I'm 48, how drastic are my benefit cuts going to be?

 

 

Charles Switzer of Alameda, Calif., asks:

1. How would removing the income limit [now set at $90,000] on Social Security taxes affect the shortfall between benefits and revenues? 2. Same question on limiting benefits to those with incomes less than $200,000 or some other figure?

Peter Orszag responds:

Entirely removing the cap on taxable earnings would eliminate the 75-year deficit in Social Security. In my view, some increase in the cap is justified; in 1983, only 10 percent of total wages were above the cap and therefore untaxed. Now, it's 15 percent. But we don't necessarily need to eliminate the cap and apply the full 12.4 percent payroll tax on all earnings. In our book, Peter Diamond and I propose raising the cap modestly and then applying a partial tax (initially 3 percent) above that higher cap. For further details, see https://www.brookings.edu/press/books/savingsocialsecurity.htm.

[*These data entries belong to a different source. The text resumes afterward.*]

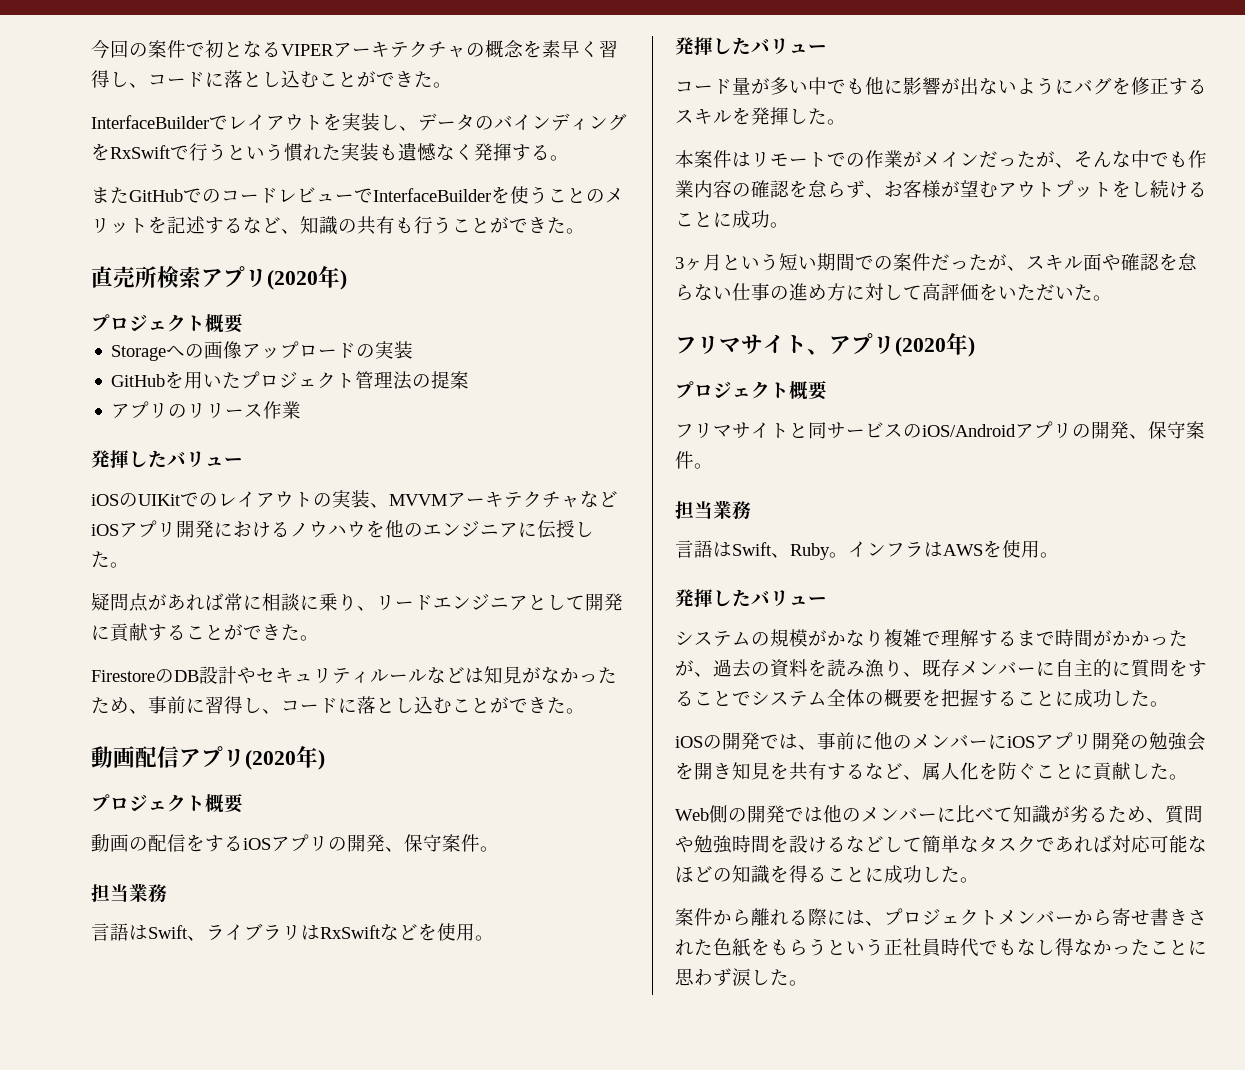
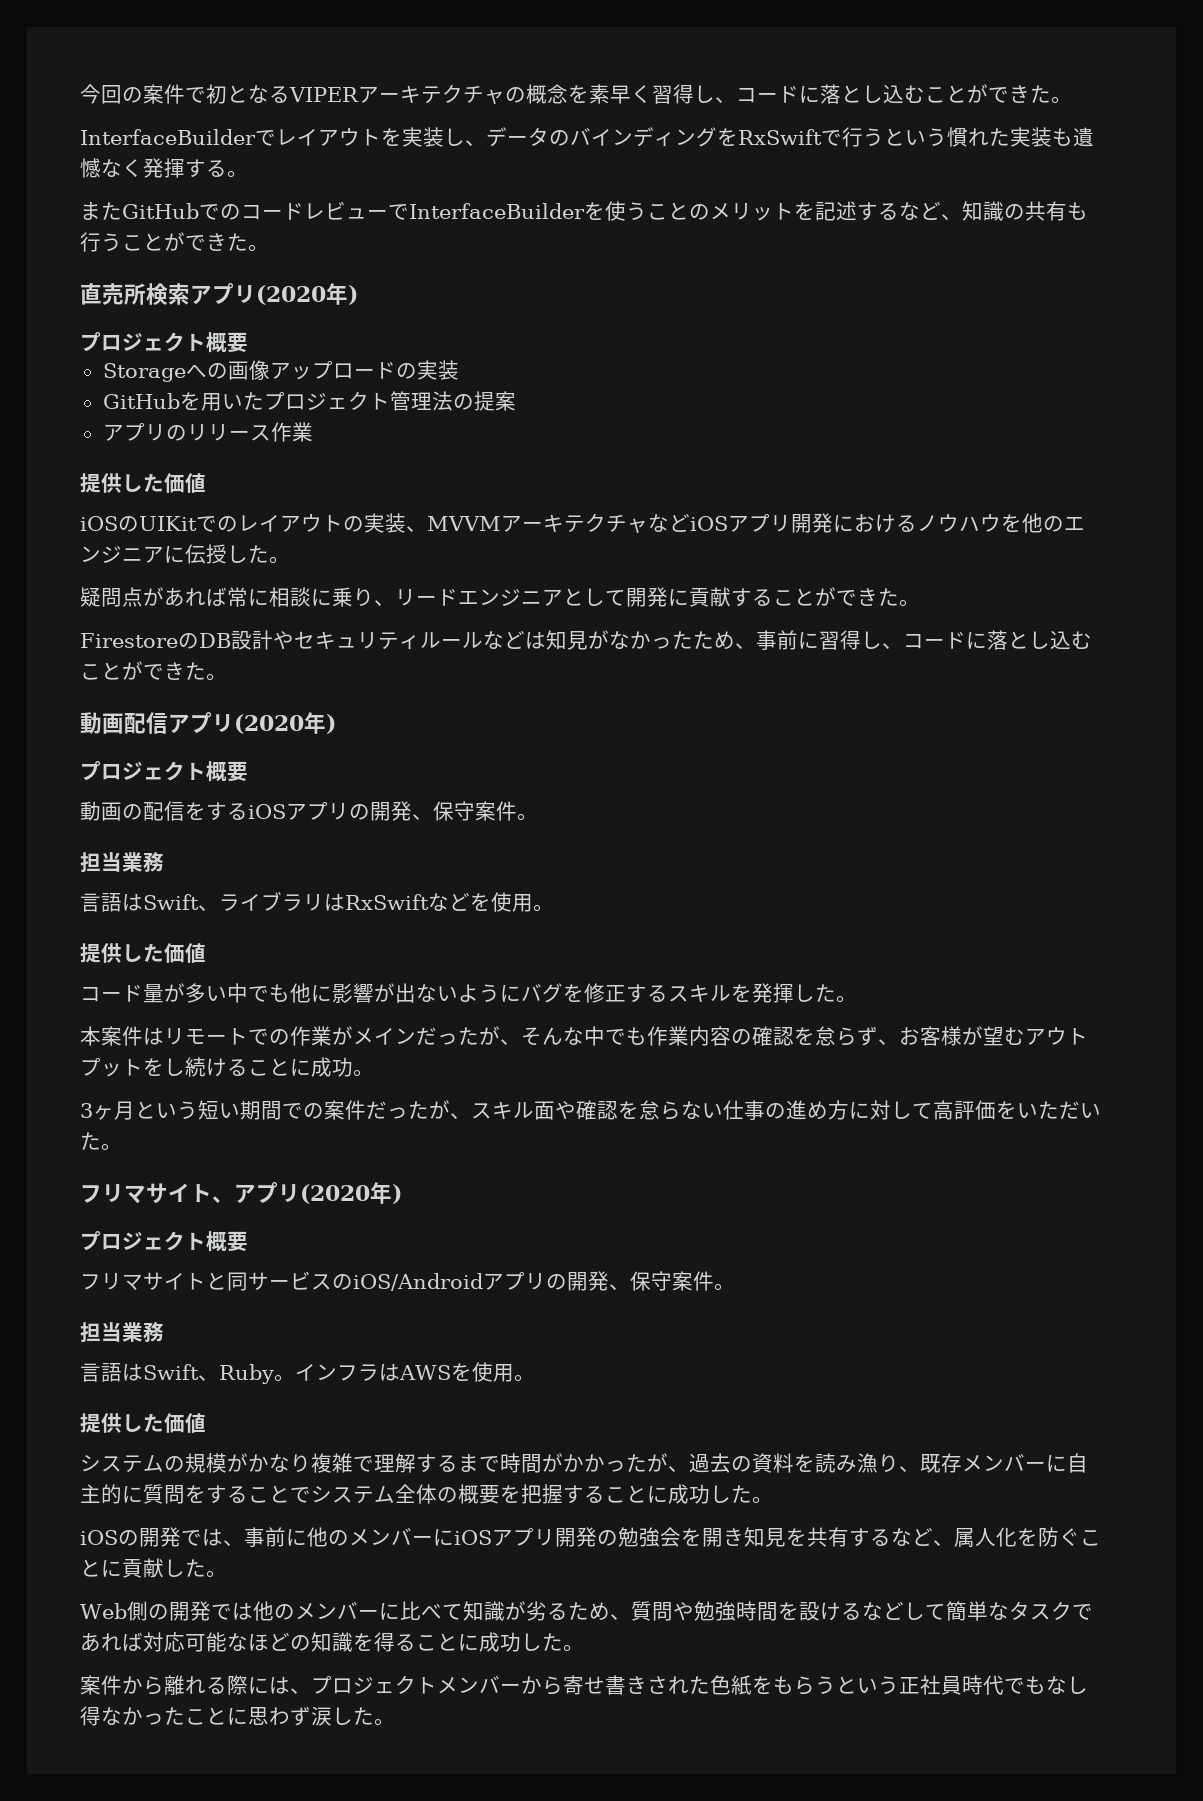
  アプリのリリース作業
- 発揮したバリュー
+ 提供した価値
  言語はSwift、ライブラリはRxSwiftなどを使用。
- 発揮したバリュー
+ 提供した価値
  インフラはAWSを使用。
- 発揮したバリュー
+ 提供した価値

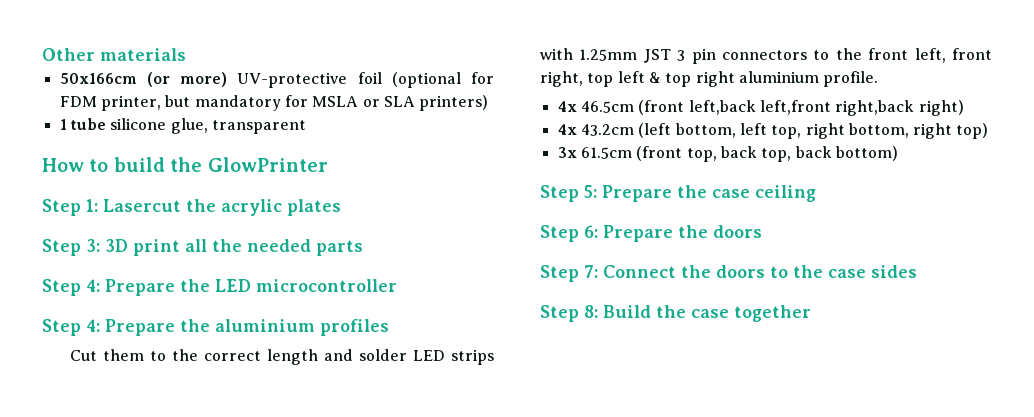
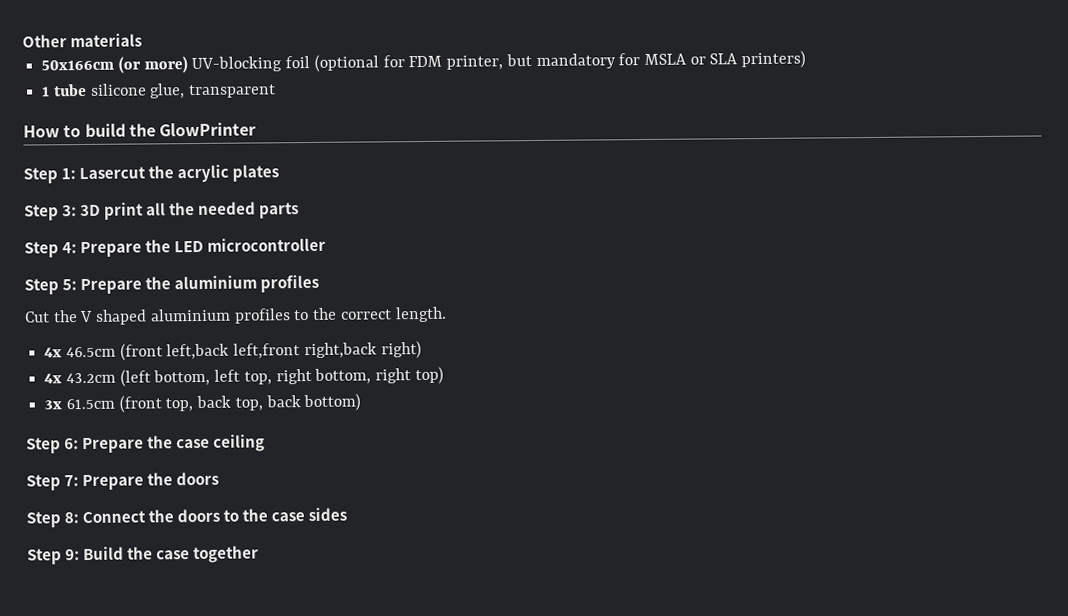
- 50x166cm (or more) UV-protective foil (optional for FDM printer, but mandatory for MSLA or SLA printers)
+ 50x166cm (or more) UV-blocking foil (optional for FDM printer, but mandatory for MSLA or SLA printers)
- Step 4: Prepare the aluminium profiles
+ Step 5: Prepare the aluminium profiles
- Cut them to the correct length and solder LED strips with 1.25mm JST 3 pin connectors to the front left, front right, top left & top right aluminium profile.
+ Cut the V shaped aluminium profiles to the correct length.
- Step 5: Prepare the case ceiling
+ Step 6: Prepare the case ceiling
- Step 6: Prepare the doors
+ Step 7: Prepare the doors
- Step 7: Connect the doors to the case sides
+ Step 8: Connect the doors to the case sides
- Step 8: Build the case together
+ Step 9: Build the case together

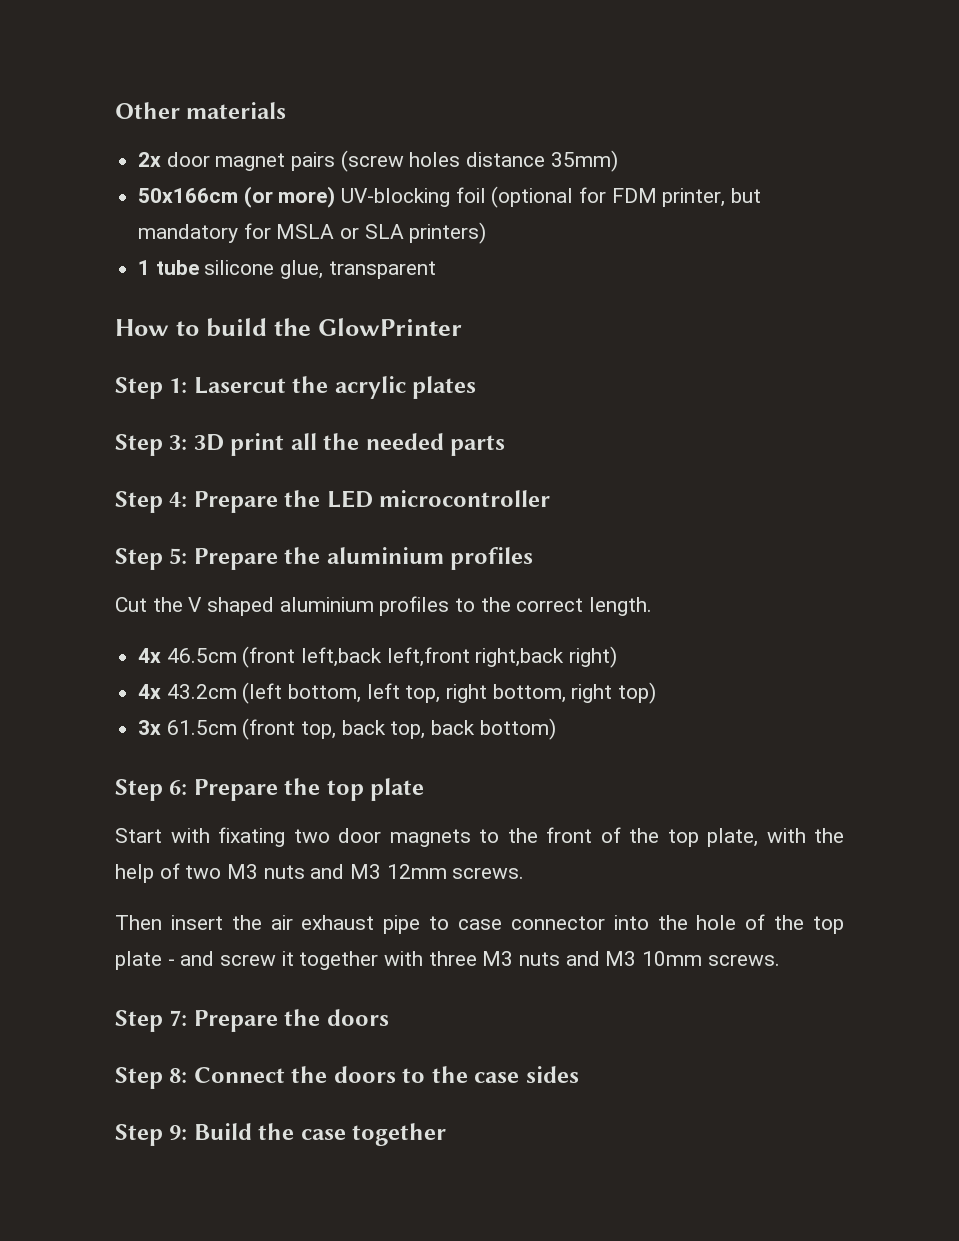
+ 2x door magnet pairs (screw holes distance 35mm)
- Step 6: Prepare the case ceiling
+ Step 6: Prepare the top plate
+ Start with fixating two door magnets to the front of the top plate, with the help of two M3 nuts and M3 12mm screws.
+ Then insert the air exhaust pipe to case connector into the hole of the top plate - and screw it together with three M3 nuts and M3 10mm screws.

The second question is harder to answer because it depends on how you limit benefits. But in general, the savings tend to be smaller than many people imagine, simply because so few people have incomes that high.

Michael Tanner responds:

Eliminating the cap on taxable income all together would bring Social Security only six additional years of cash-flow solvency. Means-testing benefits would not get you much either. While I have no great objection to means-testing, there just aren't enough rich people to dig us out of the $12 trillion hole facing Social Security. The Concord Coalition estimates that you would have to eliminate benefits for everyone earning over about $30,000 per year to bring the system into solvency.